Et j'achèverai par les mots de deux illustres chansons.

La première, Avec le temps de Léo Ferré...


Avec le temps...
Avec le temps, va, tout s'en va
On oublie le visage et l'on oublie la voix
Le coeur, quand ça bat plus, c'est pas la peine d'aller
Chercher plus loin, faut laisser faire et c'est très bien
Avec le temps...
Avec le temps, va, tout s'en va
L'autre qu'on adorait, qu'on cherchait sous la pluie
L'autre qu'on devinait au détour d'un regard
Entre les mots, entre les lignes et sous le fard
D'un serment maquillé qui s'en va faire sa nuit
Avec le temps tout s'évanouit

Avec le temps...
Avec le temps, va, tout s'en va
Mêm' les plus chouett's souv'nirs ça t'a un' de ces gueules
À la Gal'rie j'farfouille dans les rayons d'la mort
Le samedi soir quand la tendresse s'en va tout' seule
Avec le temps...
Avec le temps, va, tout s'en va
L'autre à qui l'on croyait pour un rhume, pour un rien
L'autre à qui l'on donnait du vent et des bijoux
Pour qui l'on eût vendu son âme pour quelques sous
Devant quoi l'on s'traînait comme traînent les chiens
Avec le temps, va, tout va bien

Avec le temps...
Avec le temps, va, tout s'en va
On oublie les passions et l'on oublie les voix
Qui vous disaient tout bas les mots des pauvres gens
Ne rentre pas trop tard, surtout ne prends pas froid
Avec le temps...
Avec le temps, va, tout s'en va
Et l'on se sent blanchi comme un cheval fourbu
Et l'on se sent glacé dans un lit de hasard
Et l'on se sent tout seul peut-être mais peinard
Et l'on se sent floué par les années perdues

Alors vraiment
Avec le temps on n'aime plus.



...la seconde, Dis, quand reviendras-tu? de Barbara.
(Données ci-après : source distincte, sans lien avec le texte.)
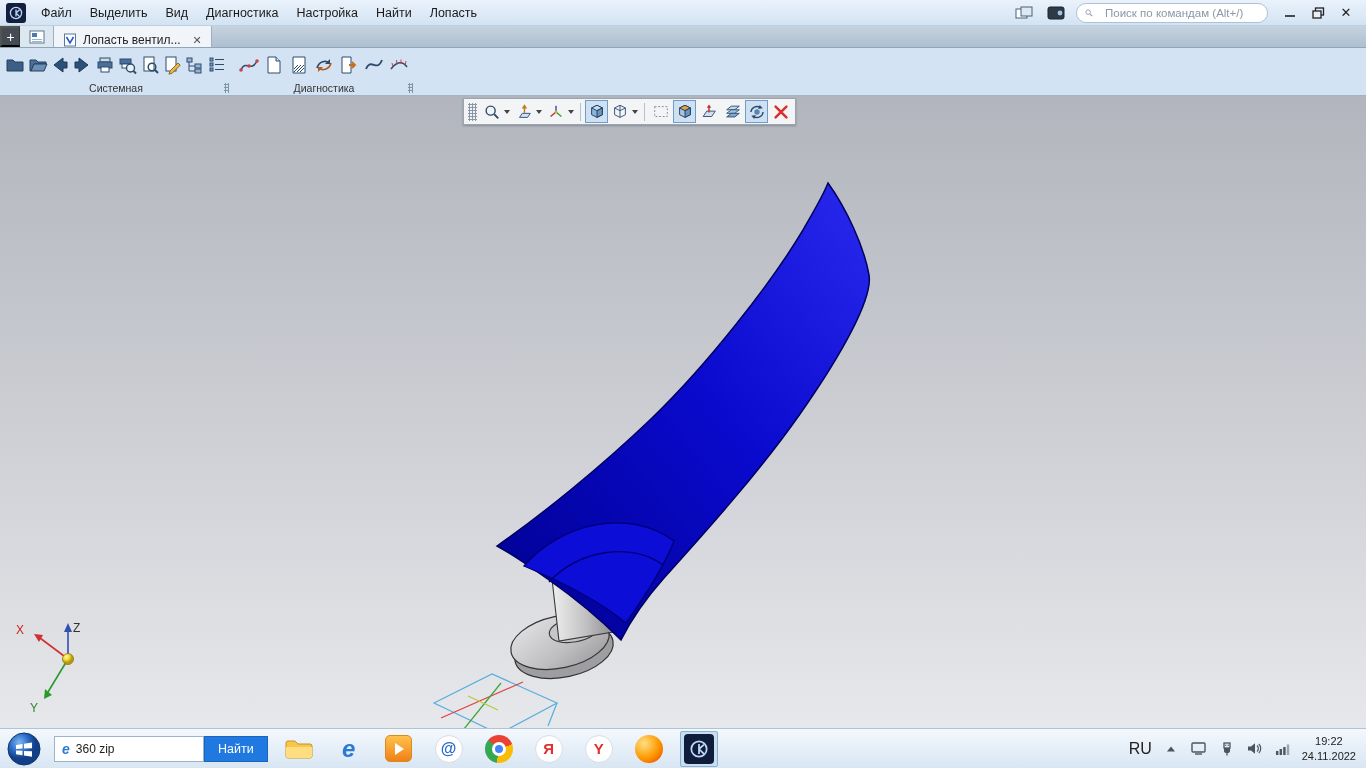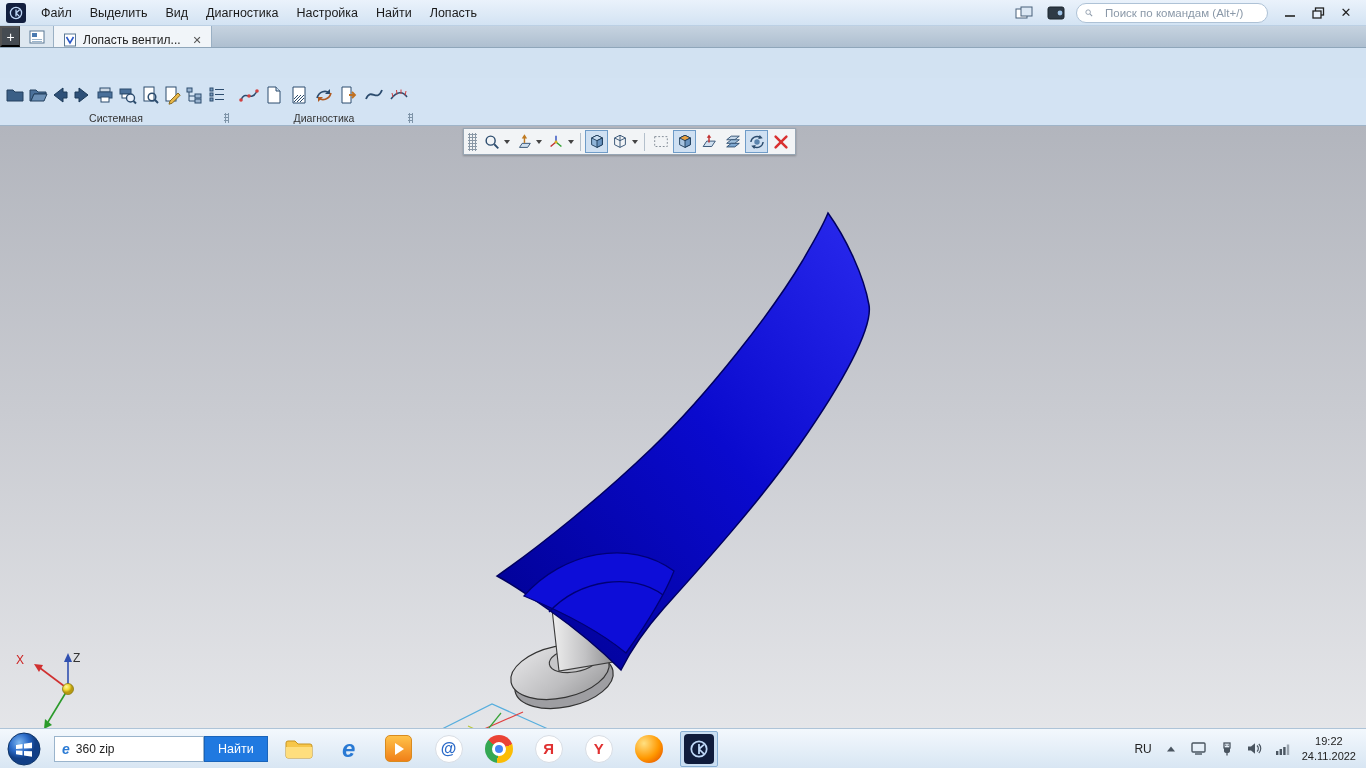"Системная" .toolbar-wrap { margin-top: 30px -> none }
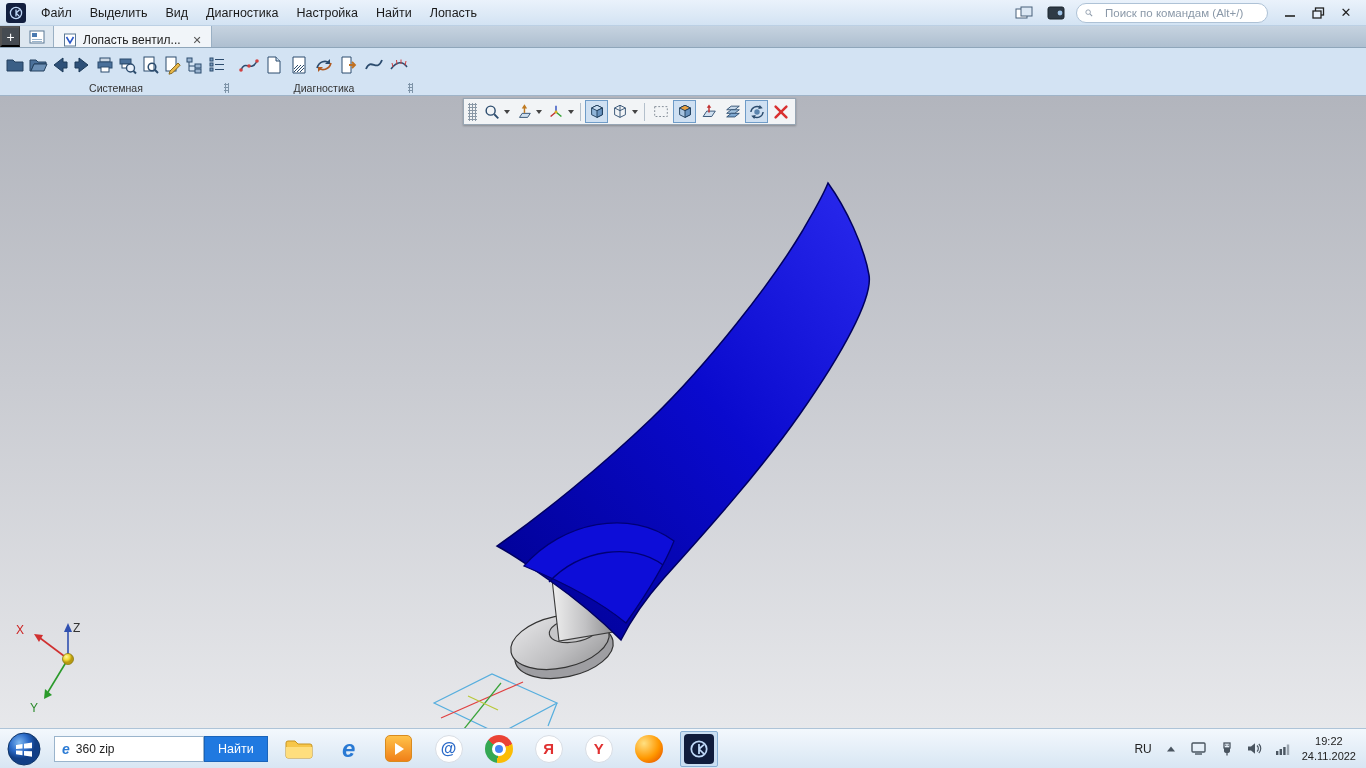"RU" .tray-lang { font-size: 12px -> 16px }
Voilà combien de jours, voilà combien de nuits
Voilà combien de temps que tu es reparti?
Tu m'as dit cette fois c'est le dernier voyage
Pour nos coeurs déchirés c'est le dernier naufrage
Au printemps tu verras, je serai de retour,
Le printemps c'est joli pour se parler d'amour
Nous irons voir ensemble les jardins refleuris
Et déambulerons dans les rues de Paris.

Dis, quand reviendras-tu
Dis, au moins le sais-tu
Que tout le temps qui passe
Ne se rattrape guère
Que tout le temps perdu
Ne se rattrape plus.

Le printemps s'est enfui depuis longtemps déjà
Craquent les feuilles mortes, brûlent les feux de bois
À voir Paris si beau dans cette fin d'automne
Soudain, je m'alanguis, je rêve, je frisonne
Je tangue, je chavire, et comme la rengaine
Je vais, je viens, je vire, je tourne et me traîne
Ton image me hante et je te parle tout bas
Et j'ai le mal d'amour et j'ai le mal de toi

Dis, quand reviendras-tu
Dis, au moins le sais-tu
Que tout le temps qui passe
Ne se rattrape guère
Que tout le temps perdu
Ne se rattrape plus

J'ai beau t'aimer encore, j'ai beau t'aimer toujours
J'ai beau n'aimer que toi, j'ai beau t'aimer d'amour
Si tu ne comprends pas qu'il te faut revenir
Je ferai de nous deux mes plus beaux souvenirs
Je reprendrai ma route, le monde m'émerveille
J'irai me réchauffer à un autre soleil
Je ne suis pas de celles qui meurent de chagrin
Je n'ai pas la vertu des femmes de marin

Dis, quand reviendras-tu
Dis, au moins le sais-tu
Que tout le temps qui passe
Ne se rattrape guère
Que tout le temps perdu
Ne se rattrape plus.

Au prochain saut

samedi 13 décembre 2008

SAUT: 249




Suite au poème sur la mort (saut 247), le crapaud se dirige maintenant vers un thème que l'on peut placer parmi les «classiques»: le temps. Le poème qui devrait en sortir - d'ici quelques... ou plus ou moins... - abordera la question du temps comme étant cet espace entre la vie et la mort, espace inexorablement en marche.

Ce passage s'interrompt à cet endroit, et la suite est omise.